Plus de 50 ans après avoir pris ces images du Pékin de la Révolution culturelle, Solange Brand en parle encore avec passion et émotion. Elle n’avait jamais pratiqué la photo auparavant, mais face à cette révolution qui montait chaque jour en puissance la tentation était forte. Elle a donc acheté un Pentax à Hong-Kong avec de la pellicule Agfa avant de se lancer dans la photo de rue. Son approche des situations est souvent timide, méfiante, le cadrage hésitant mais sa démarche est simple : « Je photographie ce que je vois ».
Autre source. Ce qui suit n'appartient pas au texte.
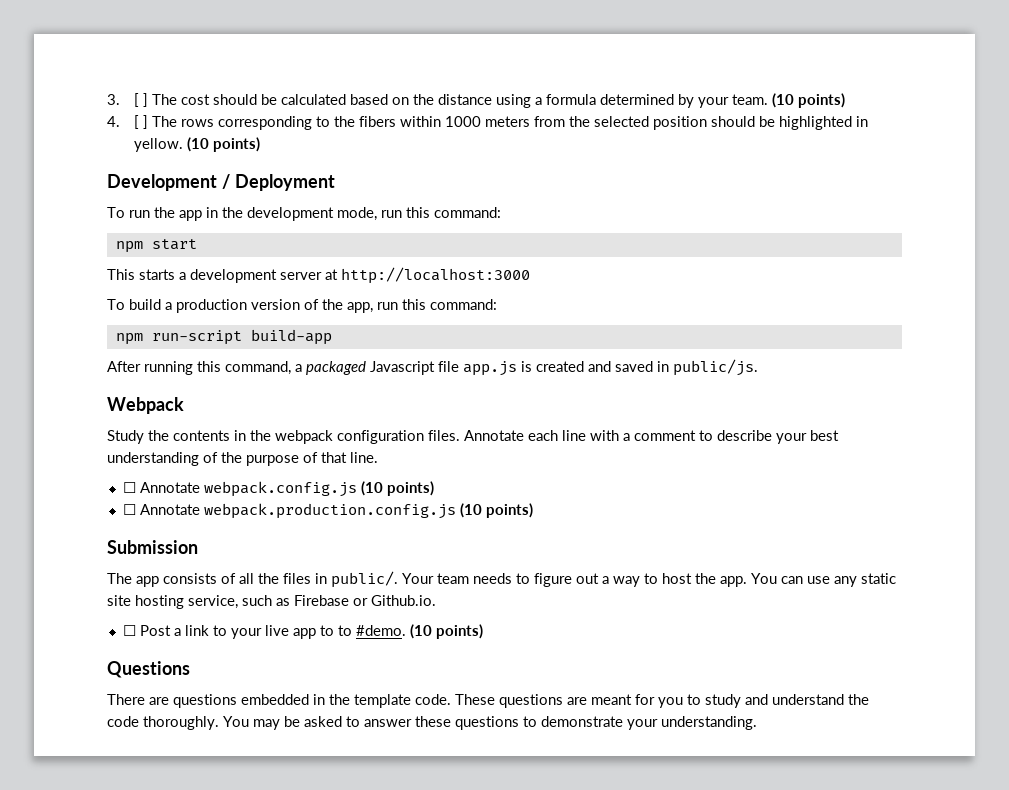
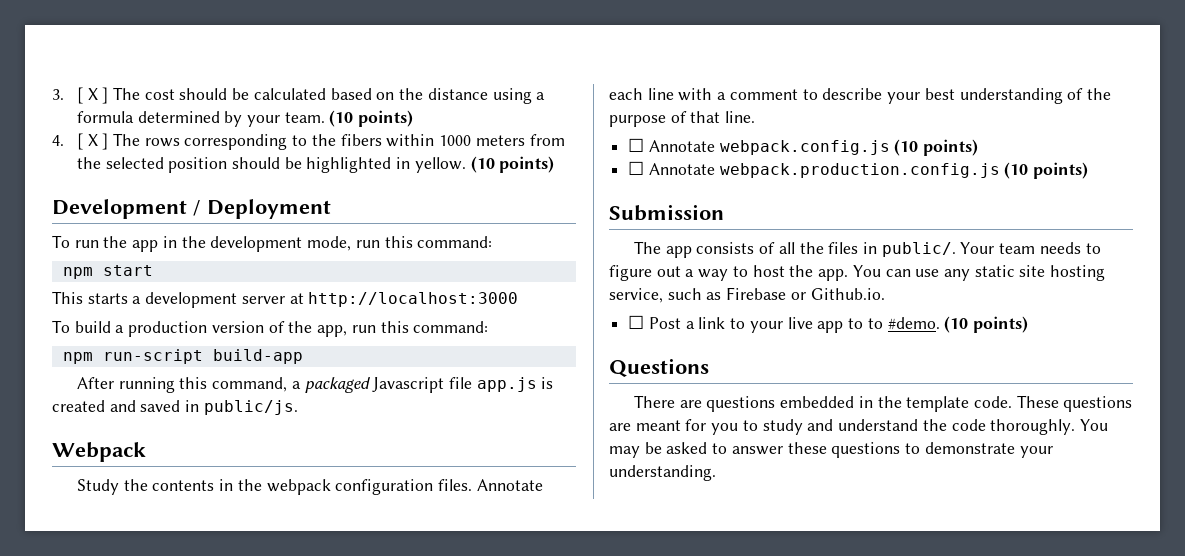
(139, 100) none -> [87,88,98,100] X
(139, 122) none -> [87,134,98,146] X

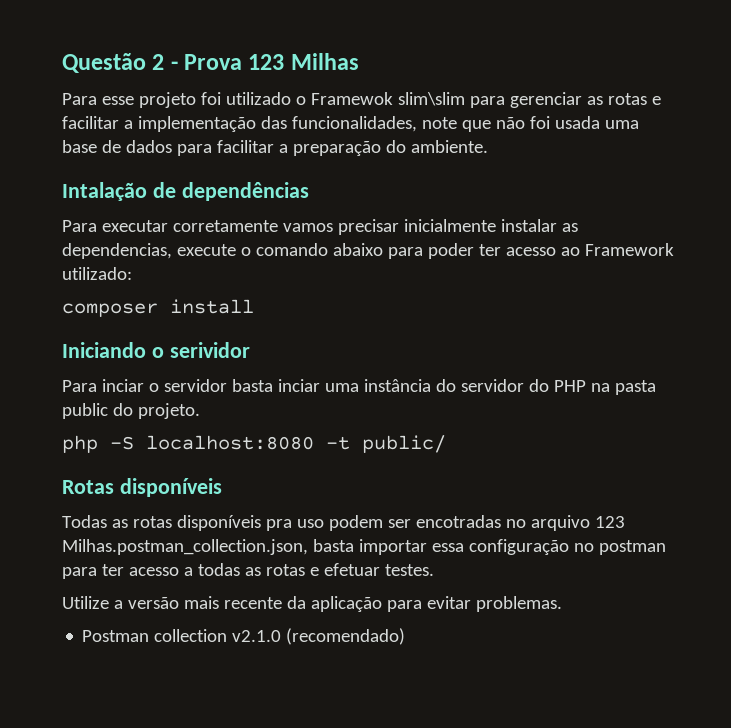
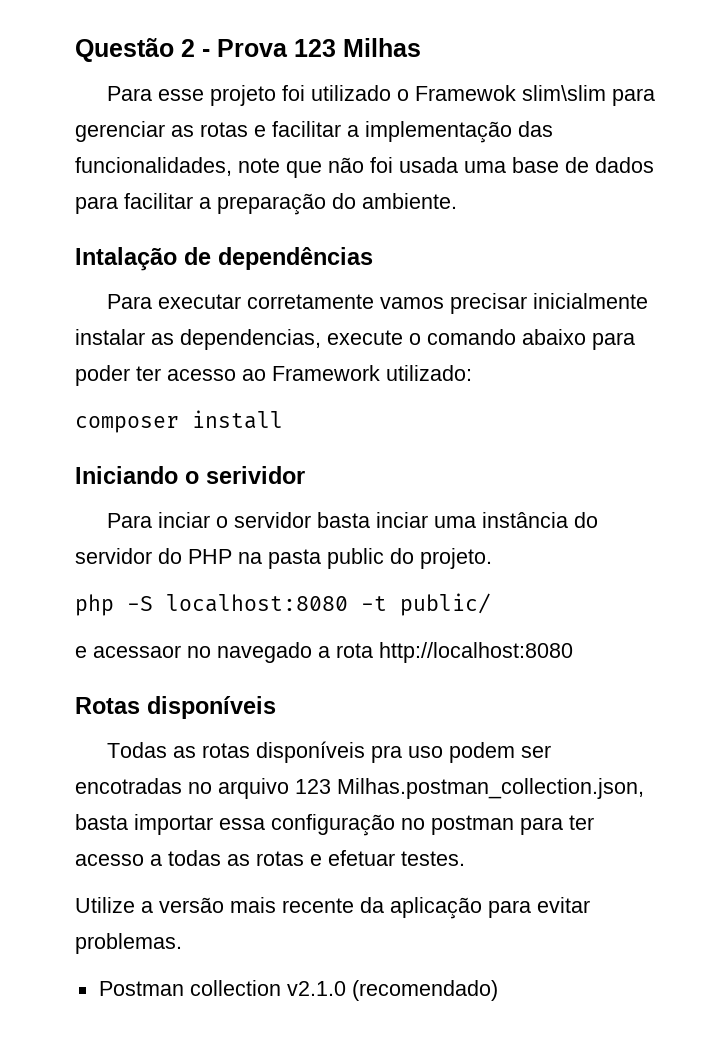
(446, 444) none -> [75,642,573,663] // e acessaor no navegado a rota http://localhost:8080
« Je faisais ces photos pour moi, pas dans l’idée d’être un jour publiée. A l’époque la plupart des pellicules utilisées étaient en noir et blanc pour des raisons de commodité et moi je faisais de la couleur. Un ami chinois qui avait été Garde rouge m’a remercié pour ces images en me disant : « tu me rends ma mémoire en couleur ».


Pékin: manifestation devant l’ambassade de France en 1967. (c) Solange Brand.

Ses négatifs ont heureusement survécu à l’épreuve du temps. Car l’auteure attendra l’an 2000 pour scanner ses images et 2005 pour en sortir ce livre. Mais le résultat est là : un témoignage précieux, direct et sincère sur ces Gardes rouges et ces foules lâchées dans les rues de Pékin qui gagneront même le quartier des ambassades et écriront sur les murs : « mort aux têtes de chien occidentaux ». Le slogan fit dire au général de Gaulle : « on se fait traiter de chiens par des Pékinois »…

Au-delà des persécutions et des lynchages, il y a ce côté bon enfant de la Révolution culturelle, celui de cette jeunesse des campagnes qui découvre la ville et lance des slogans dont elle ne connait parfois ni le sens ni la portée.

Il faut voir les photos mais surtout lire les témoignages, ceux d’anciens Gardes rouges ou de simples citoyens aujourd’hui retraités qui se souviennent et acceptent de raconter. Car un silence de plomb s’est abattu sur cette révolution meurtrière qui fut le résultat de la lutte d’influence entre différentes forces du parti communiste chinois et vit Mao Zedong reprendre la main… « Je suis mal à l’aise à l’idée de montrer que mon pays a fait tout ça disent des témoins… On n’en parle pas en famille… Des gens en bande battaient les habitants au hasard. »

Manifestation à Pékin: 1966. (c) Solange Brand.

Dix ans après sa parution, le livre de Solange Brand « Pékin 1966 : petites histoires de la Révolution culturelle » garde tout son intérêt quand on sait que le nouveau maître de la Chine Xi Jinping veut réhabiliter l’image de Mao. La critique du Grand Timonier est à présent interdite sur les réseaux sociaux ainsi que le moindre récit sur les exactions commises durant la Révolution culturelle. Une nouvelle chappe de plomb s’est abattue sur cet événement majeur de l’histoire de la Chine, tout comme sur le massacre de Tiananmen dont on va marquer le trentième anniversaire. Quand on voit l’empire rouge s’équiper de systèmes de reconnaissance faciale un peu partout, traquer la moindre dérive de ses citoyens, on pense à ce que dit ce couple dans le livre de Solange Brand à propos de cette Révolution culturelle qui dura près de dix ans : « La suspicion est la pire chose que nous ait léguée cette période ».

Philippe Rochot

Le site de l’auteure : http://solange-brand.com/

Expo à « La nouvelle chambre claire : 3 rue d’Arras Paris (5ème)

                      Jusqu’au 16 février 2019.